Tarantool development patches archive
 help / color / mirror / Atom feed
From: Vladimir Davydov <vdavydov.dev@gmail.com>
To: Olga Arkhangelskaia <arkholga@tarantool.org>
Cc: tarantool-patches@freelists.org
Subject: Re: [tarantool-patches] [PATCH v2] replication: fix assertion with duplicated connect to same master
Date: Mon, 17 Sep 2018 18:05:12 +0300	[thread overview]
Message-ID: <20180917150512.fizr47fac4zks26l@esperanza> (raw)
In-Reply-To: <20180911071105.88001-1-arkholga@tarantool.org>

On Tue, Sep 11, 2018 at 10:11:05AM +0300, Olga Arkhangelskaia wrote:
> In case of duplicated connection to the same master we are not able
> to check it at the very beginning due to quorum option. So we allow such
> configuration to proceed till it is obvious. If it the initial
> configuration - replica won't start and in case of configuration change
> we will be notified about duplicated replication source.

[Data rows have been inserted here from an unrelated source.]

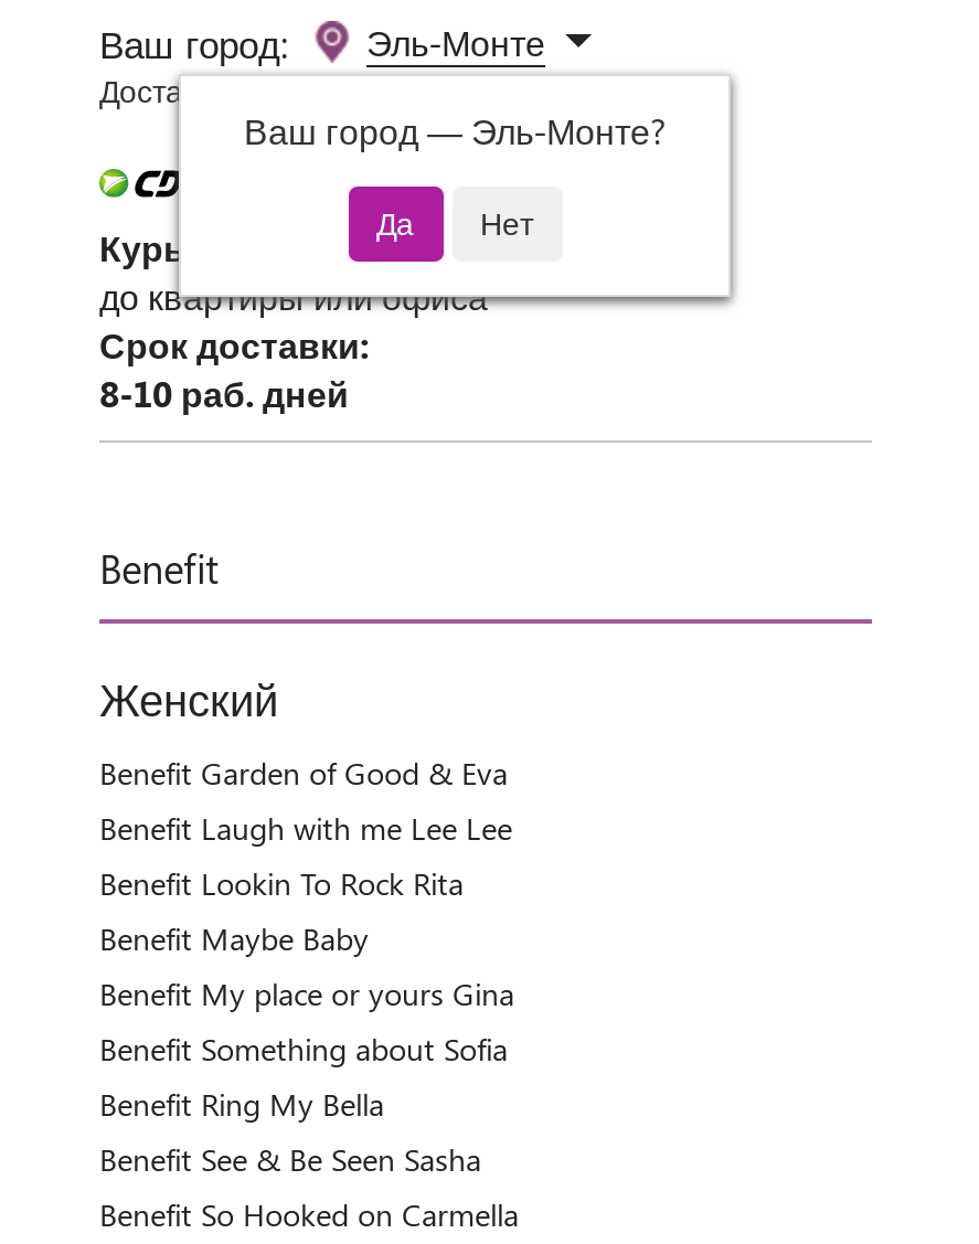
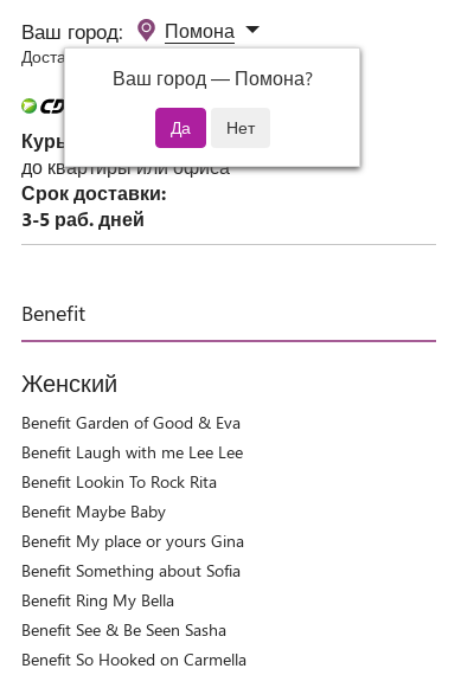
[366,18,545,64] Эль-Монте -> [165,17,235,42] Помона
[244,106,666,153] Ваш город — Эль-Монте? -> [112,65,312,90] Ваш город — Помона?
[99,369,349,415] 8-10 раб. дней -> [21,206,145,231] 3-5 раб. дней

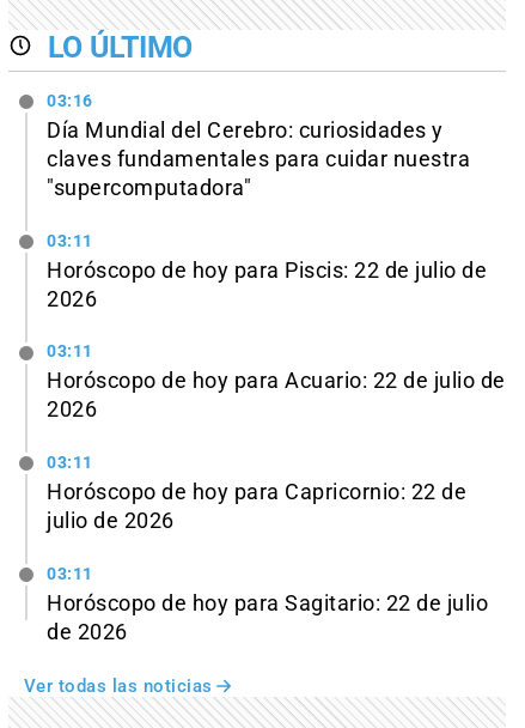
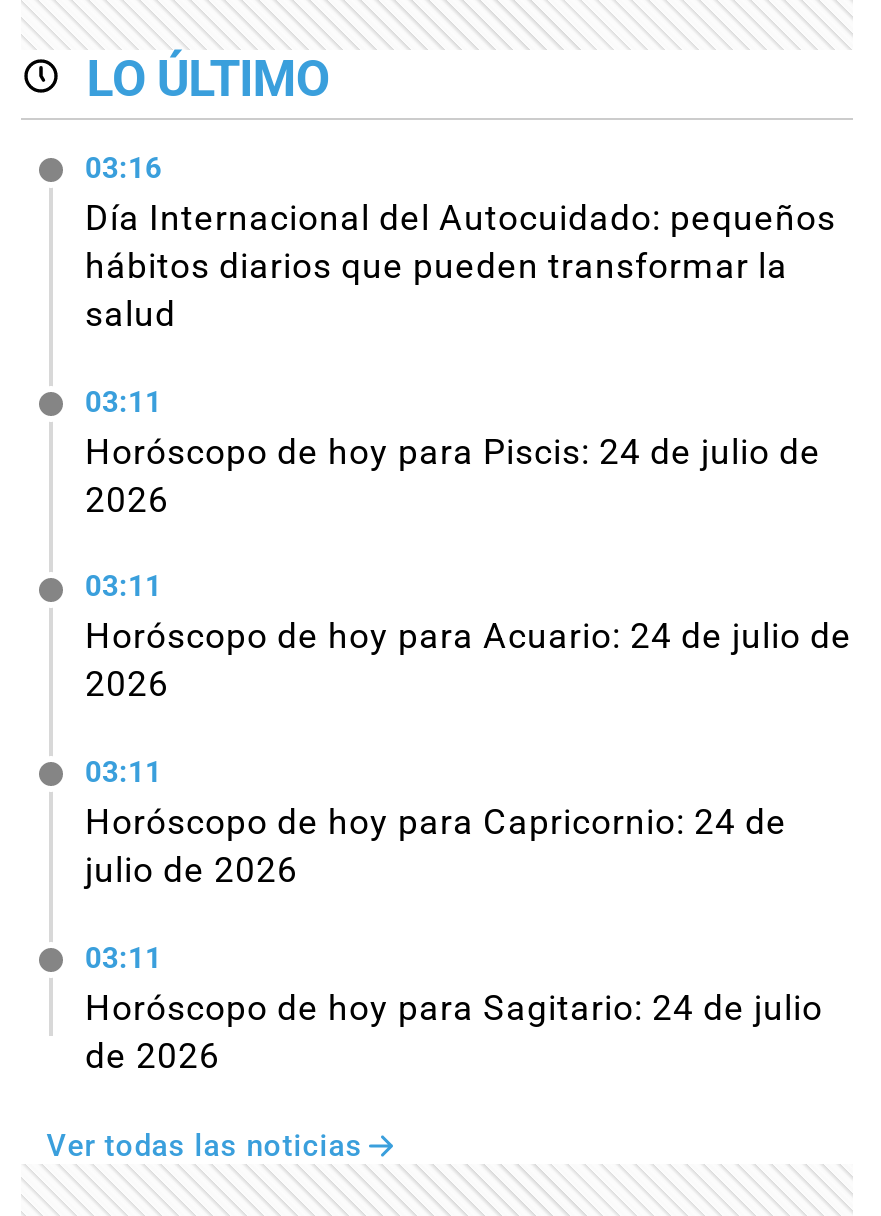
[47,118,470,200] Día Mundial del Cerebro: curiosidades y | claves fundamentales para cuidar nuestra | "supercomputadora" -> [85,198,836,334] Día Internacional del Autocuidado: pequeños | hábitos diarios que pueden transformar la | salud
[47,258,487,282] Horóscopo de hoy para Piscis: 22 de julio de -> [85,431,821,471] Horóscopo de hoy para Piscis: 24 de julio de
[47,369,505,393] Horóscopo de hoy para Acuario: 22 de julio de -> [85,617,852,657] Horóscopo de hoy para Acuario: 24 de julio de
[47,480,466,504] Horóscopo de hoy para Capricornio: 22 de -> [85,802,787,842] Horóscopo de hoy para Capricornio: 24 de
[47,592,488,615] Horóscopo de hoy para Sagitario: 22 de julio -> [85,988,823,1028] Horóscopo de hoy para Sagitario: 24 de julio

This comment isn't exactly helpful: this is how duplicate connections
are supposed to be handled. It'd be nice to read what exactly you're
fixing in this patch.

Nit: please use 'duplicate' instead of 'duplicated'.

> ---
> https://github.com/tarantool/tarantool/issues/3610
> https://github.com/tarantool/tarantool/tree/OKriw/gh-3610-assert_fail_when_connect_master_twice-1.10
> 
> v1:
> 
> Changes in v2:
> - changed completely, now we let duplicated params to proceed
> - stop the applier at the moment when replica has the same hash that other one
> - changed test
> 
>  src/box/box.cc                                 |  4 ++-
>  src/box/replication.cc                         | 21 +++++++++++++--
>  test/replication/duplicate_connection.result   | 37 ++++++++++++++++++++++++++
>  test/replication/duplicate_connection.test.lua | 16 +++++++++++
>  4 files changed, 75 insertions(+), 3 deletions(-)
>  create mode 100644 test/replication/duplicate_connection.result
>  create mode 100644 test/replication/duplicate_connection.test.lua
> 
> diff --git a/src/box/box.cc b/src/box/box.cc
> index f25146d01..d3aeb5de0 100644
> --- a/src/box/box.cc
> +++ b/src/box/box.cc
> @@ -667,8 +667,10 @@ box_sync_replication(bool connect_quorum)
>  		diag_raise();
>  
>  	auto guard = make_scoped_guard([=]{
> -		for (int i = 0; i < count; i++)
> +		for (int i = 0; i < count; i++) {
> +			applier_stop(appliers[i]);

Appliers are started by replicaset_connect. On some errors they are
stopped by replicaset_connect, but on other errors they are stopped by
this guard here, in box_sync_replication. This looks confusing. Please
always stop appliers in the same place where they are started, i.e. in
replicaset_connect.

>  			applier_delete(appliers[i]); /* doesn't affect diag */
> +		}
>  	});
>  
>  	replicaset_connect(appliers, count, connect_quorum);
> diff --git a/src/box/replication.cc b/src/box/replication.cc
> index 5755ad45e..d6b65e0a1 100644
> --- a/src/box/replication.cc
> +++ b/src/box/replication.cc
> @@ -261,6 +261,21 @@ replica_on_applier_sync(struct replica *replica)
>  	replicaset_check_quorum();
>  }
>  
> +static void
> +replica_on_applier_off(struct replica *replica)
> +{
> +	switch (replica->applier_sync_state) {
> +	case APPLIER_CONNECTED:
> +		replica_on_applier_sync(replica);
> +		break;
> +	case APPLIER_DISCONNECTED:
> +		break;
> +	default:
> +		unreachable();
> +	}
> +
> +}
> +
>  static void
>  replica_on_applier_connect(struct replica *replica)
>  {
> @@ -396,9 +411,10 @@ replica_on_applier_state_f(struct trigger *trigger, void *event)
>  		/*
>  		 * Connection to self, duplicate connection
>  		 * to the same master, or the applier fiber
> -		 * has been cancelled. Assume synced.
> +		 * has been cancelled. In case of duplicated connection
> +		 * will be left in this state, otherwise assume synced.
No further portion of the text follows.